No había querido hacerlo, pero ellos no le dieron opción y cruzaron con ella de todos modos. No pudo evitarlo, no cuando ambos estaban tan obstinados en acompañarla. Amads quería saber de Valentina, aún llevaba aquél rosario con la imagen de la Virgen en él; ella sabía que Sakura no lo tomaría contra la niña, ella mejor que nadie sabía lo que era seguir órdenes sin opción alguna.
-Ella no está aquí. -le dijo Tomoyo- Abajo hay sólo Oro, Plata no está aquí. -observó puerta que los conduciría fuera de Central, ellos ya estaban frente al portal- Taurus no está, sólo Moira.
Él bufó, ella recordaba que Moira lo había arrojado sobre su trasero la vez que intentó entrar a Central a la fuerza.
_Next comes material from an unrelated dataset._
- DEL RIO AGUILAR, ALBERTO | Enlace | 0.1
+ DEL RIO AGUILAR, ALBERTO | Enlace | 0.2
Si cruzaban, no podrían volver hasta la próxima cumbre y, por lo que había sucedido hoy, dudaba sobre el próximo encuentro. Si no cruzaban e intentaban iniciar una búsqueda por el Instituto, serían considerados enemigos y confrontados.
-¿Amads? -inquirió ella, delante del portal, sin moverse.
Él dudó, Eriol lo observó en busca de una respuesta al igual que ella.
-…vamos a casa. -dijo el árabe finalmente, los tres volvieron a Arabia.